И в самом деле, около получаса ничего не происходило, а затем на нижней кромке выпуска, устроенного в крышке нижнего горшка, начала набухать прозрачная алая капля, похожая на живую кровь.
Травница просунула сквозь крышку небольшую керамическую ложечку и поймала в нее сорвавшуюся каплю, затем, взяв небольшую чашку и наполнив ее родниковой водой, она опустила ложечку в эту воду. Жидкость в чашке на мгновение сделалась алой, но почти сразу же вновь стала совершенно прозрачной.
Тетушка Барба осторожно приподняла чашку, внимательно всмотрелась в ее содержимое, а затем чуть прижмурилась и медленно выпила воду! Рука старушки, державшая чашку, вдруг бессильно опустилась на столешницу, глаза устало закрылись и… Вотша вдруг испугался, что она сейчас свалится со своего табурета, но Барба продолжала спокойно сидеть еще несколько секунд, после чего открыла глаза, оглядела мастерскую так, словно видела ее впервые, и глухо выдохнула:
— У тебя получилось!!! Получилось с первого раза!!! Невероятно!!!

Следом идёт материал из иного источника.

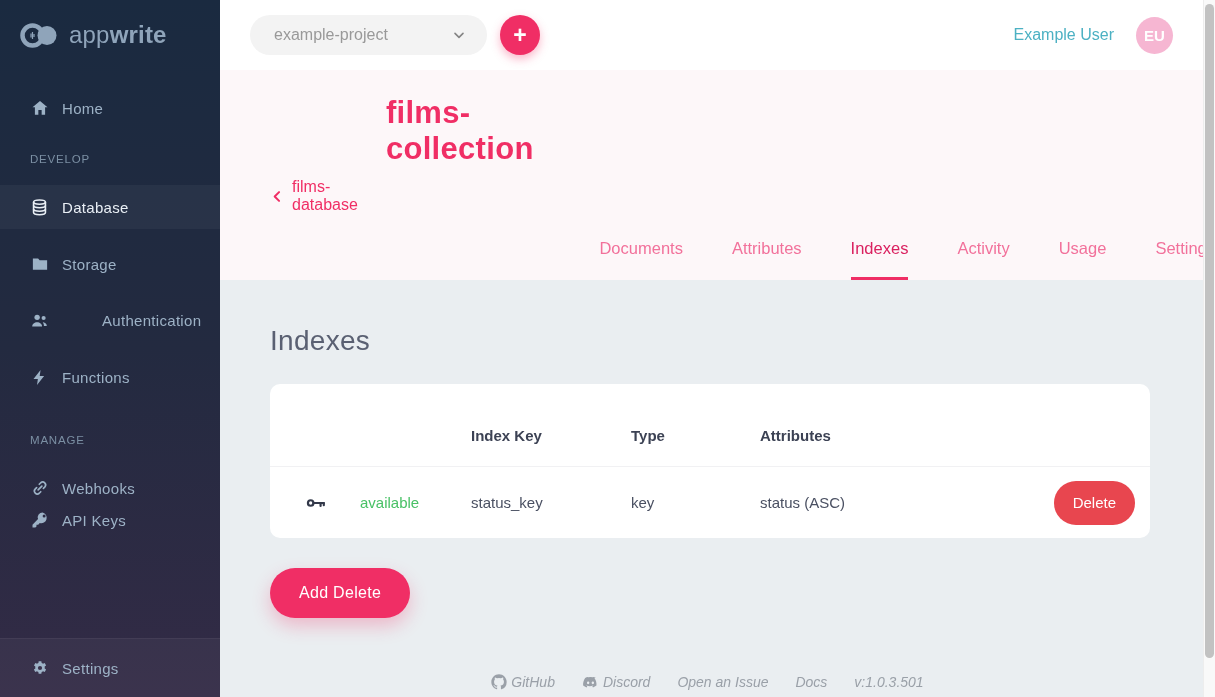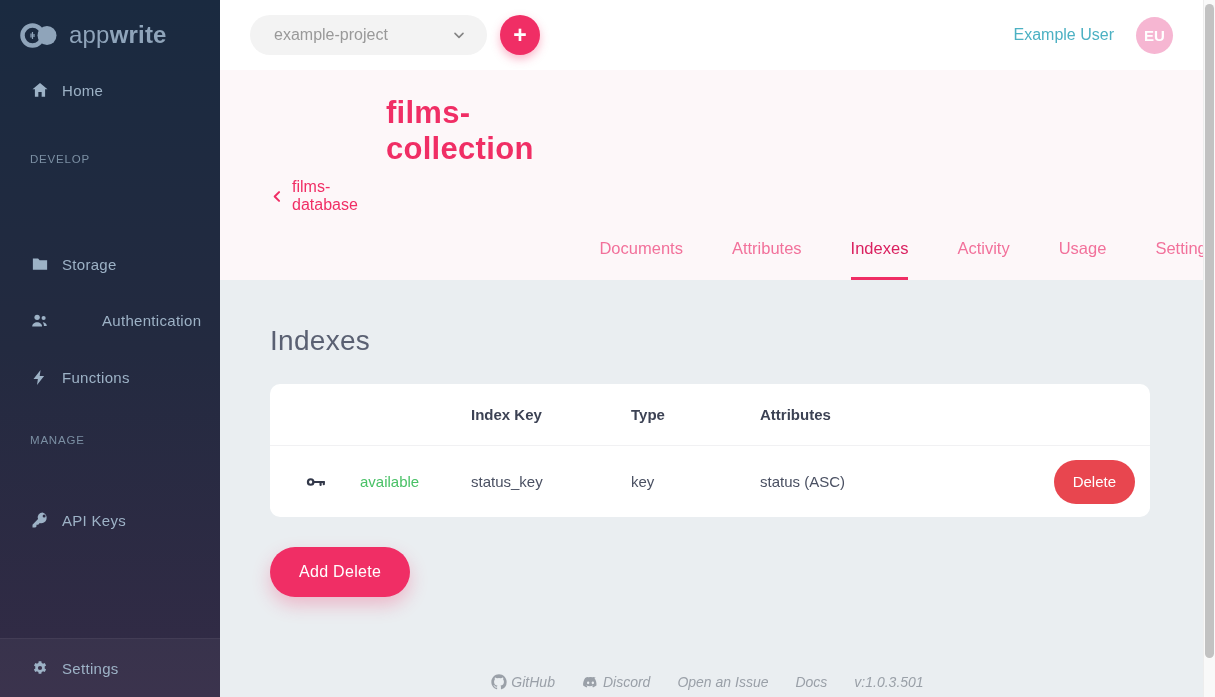--- a/index.html
+++ b/index.html
@@ -50,21 +50,21 @@
   .coll-title { margin-top:25px; font-size:31px; font-weight:700; color:#f02e65; letter-spacing:0.3px; }
   .tabs { margin-top:auto; display:flex; gap:49px; font-size:16.5px; }
   .tab { padding-bottom:22px; color:#f2719b; cursor:pointer; }
   .tab.active { color:#da2160; font-weight:500; border-bottom:3px solid #f02e65; padding-bottom:19px; }
 
   
   .content { flex:1; background:#eaeef1; padding-left:50px; position:relative; }
   .content-heading { margin-top:45px; font-size:28px; font-weight:400; color:#5a6072; letter-spacing:0.3px; }
   .card { margin-top:27px; width:880px; background:#ffffff; border-radius:10px; overflow:hidden; }
   .trow { display:flex; align-items:center; padding-left:35px; }
-  .trow.head { height:62px; border-bottom:1px solid #f1f1f3; color:#3c4254; font-size:15px; font-weight:600; }
+  .trow.head { height:62px; border-bottom:1px solid #f1f1f3; color:#3c4254; font-size:15px; font-weight:600;margin-top:21px; }
   .trow.data { height:71px; color:#4a5062; font-size:15px; }
   .c-icon { width:55px; } .c-status { width:111px; } .c-key { width:160px; }
   .c-type { width:129px; } .c-attrs { flex:1; }
   .status-available { color:#49c166; }
   .delete-btn { margin-left:auto; margin-right:15px; height:44px; padding:0 19px; border-radius:22px;
     background:#e8464f; color:#ffffff; font-size:15px; border:none; cursor:pointer;
     font-family:"Liberation Sans",sans-serif; }
   .add-btn { margin-top:30px; height:50px; padding:0 29px; border-radius:25px; background:#f02e65;
     color:#ffffff; font-size:16px; border:none; cursor:pointer; letter-spacing:0.3px;
     box-shadow:0 8px 18px rgba(240,46,101,0.28); font-family:"Liberation Sans",sans-serif; }
@@ -93,31 +93,42 @@
       <span>
         <svg width="40" height="27" viewBox="0 0 40 27" fill="none">
           <circle cx="12.5" cy="13.5" r="10" stroke="#8fa4ba" stroke-width="4.5"></circle>
           <circle cx="27" cy="13.5" r="9.5" fill="#8fa4ba"></circle>
           <path d="M11 11.5v4M12.5 10v7M14 12v3" stroke="#8fa4ba" stroke-width="1.2"></path>
         </svg>
       </span>
       <span class="brand-text"><span>app</span><b>write</b></span>
     </div>
 
-    <div class="nav-item" style="top:68px;">
+    <div class="nav-item" style="top:86px;">
       <span class="ico">
         <svg width="18" height="18" viewBox="0 0 24 24" fill="#9db2c6">
             <path d="M12 2.5l10 8.5h-3.2v10h-4.6v-6.5h-4.4V21H5.2V11H2z"></path>
           </svg>
       </span>
       <span>Home</span>
     </div>
 
     <div class="nav-section" style="top:153px;">DEVELOP</div>
 
+    <div class="nav-item active" style="top:185px;">
+      <span class="ico">
+        <svg width="19" height="19" viewBox="0 0 24 24" fill="none" stroke="#e9eff5" stroke-width="2">
+          <ellipse cx="12" cy="5.2" rx="7.5" ry="2.7"></ellipse>
+          <path d="M4.5 5.2v4.4c0 1.5 3.4 2.7 7.5 2.7s7.5-1.2 7.5-2.7V5.2"></path>
+          <path d="M4.5 9.6v4.4c0 1.5 3.4 2.7 7.5 2.7s7.5-1.2 7.5-2.7V9.6"></path>
+          <path d="M4.5 14v4.4c0 1.5 3.4 2.7 7.5 2.7s7.5-1.2 7.5-2.7V14"></path>
+        </svg>
+      </span>
+      <span>Database</span>
+    </div>
 
     <div class="nav-item" style="top:242px;">
       <span class="ico">
         <svg width="18" height="18" viewBox="0 0 24 24" fill="#9db2c6">
             <path d="M2.5 4.5h7l2 2.5h10v12.5h-19z"></path>
           </svg>
       </span>
       <span>Storage</span>
     </div>
 
@@ -137,20 +148,30 @@
       <span class="ico">
         <svg width="17" height="17" viewBox="0 0 24 24" fill="#9db2c6">
             <path d="M13.5 1.5L3.5 14h6.2l-1.2 8.5 10-12.5h-6.2z"></path>
           </svg>
       </span>
       <span>Functions</span>
     </div>
 
     <div class="nav-section" style="top:434px;">MANAGE</div>
 
+    <div class="nav-item" style="top:466px;">
+      <span class="ico">
+        <svg width="18" height="18" viewBox="0 0 24 24" fill="none" stroke="#9db2c6" stroke-width="2.2" stroke-linecap="round">
+          <path d="M9.5 14.5l5-5"></path>
+          <path d="M11 7l2-2a3.9 3.9 0 015.5 5.5l-2 2"></path>
+          <path d="M13 17l-2 2A3.9 3.9 0 015.5 13.5l2-2"></path>
+        </svg>
+      </span>
+      <span>Webhooks</span>
+    </div>
 
     <div class="nav-item" style="top:498px;">
       <span class="ico">
         <svg width="18" height="18" viewBox="0 0 24 24" fill="#9db2c6">
           <path d="M15.5 2a6.5 6.5 0 00-6.1 8.8L2 18.2V22h3.8l1.5-1.5v-2.3h2.3l2.1-2.1A6.5 6.5 0 1015.5 2zm2 6.5a2 2 0 110-4 2 2 0 010 4z"></path>
         </svg>
       </span>
       <span>API Keys</span>
     </div>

— Да что получилось-то?! — воскликнул Вотша, удивленный этим «невероятно!».
Барба странно острым взглядом посмотрела ему в лицо, затем молча взяла свою керамическую ложечку, поймала в нее очередную алую каплю, сорвавшуюся с обреза выпуска, сотворила новую порцию зелья и протянула чашку с прозрачной жидкостью Вотше:
— Пробуй, мастер. Только сначала сядь.
Вотша сел на стоявший рядом табурет, недоверчиво поднес чашку к лицу и первым делом понюхал ее содержимое. Пахло свежей родниковой водой. Он попробовал сделать крошечный глоток — на вкус это была свежая родниковая вода. Тогда изверг залпом опрокинул содержимое чашки себе в рот и сразу же проглотил его. Глаза Вотши непроизвольно закрылись, и он прислушался к тому, как холодный вкусный глоток прокатился по пищеводу и растворился в желудке.
Несколько секунд ничего не происходило, только перед плотно закрытыми глазами закружились разноцветные круги. Вотша уже собрался разочарованно вздохнуть, и в этот момент!..
Он почувствовал странный, тонкий, совершенно незнакомый запах! Словно мимо его носа пролетело крошечное, но невероятно пахучее насекомое. Нет, два насекомых, потому что этот запах как-то вдруг разделился на два!.. Нет, на три!.. Затем во рту появился незнакомый приятный привкус, никогда раньше он не пробовал ничего подобного. Через секунду послышался тонкий писк, едва слышное, но очень настойчивое шуршание, гулкий, идущий сверху топоток… А спустя еще десять секунд его просто затопила лавина незнакомых запахов, звуков, вкусов!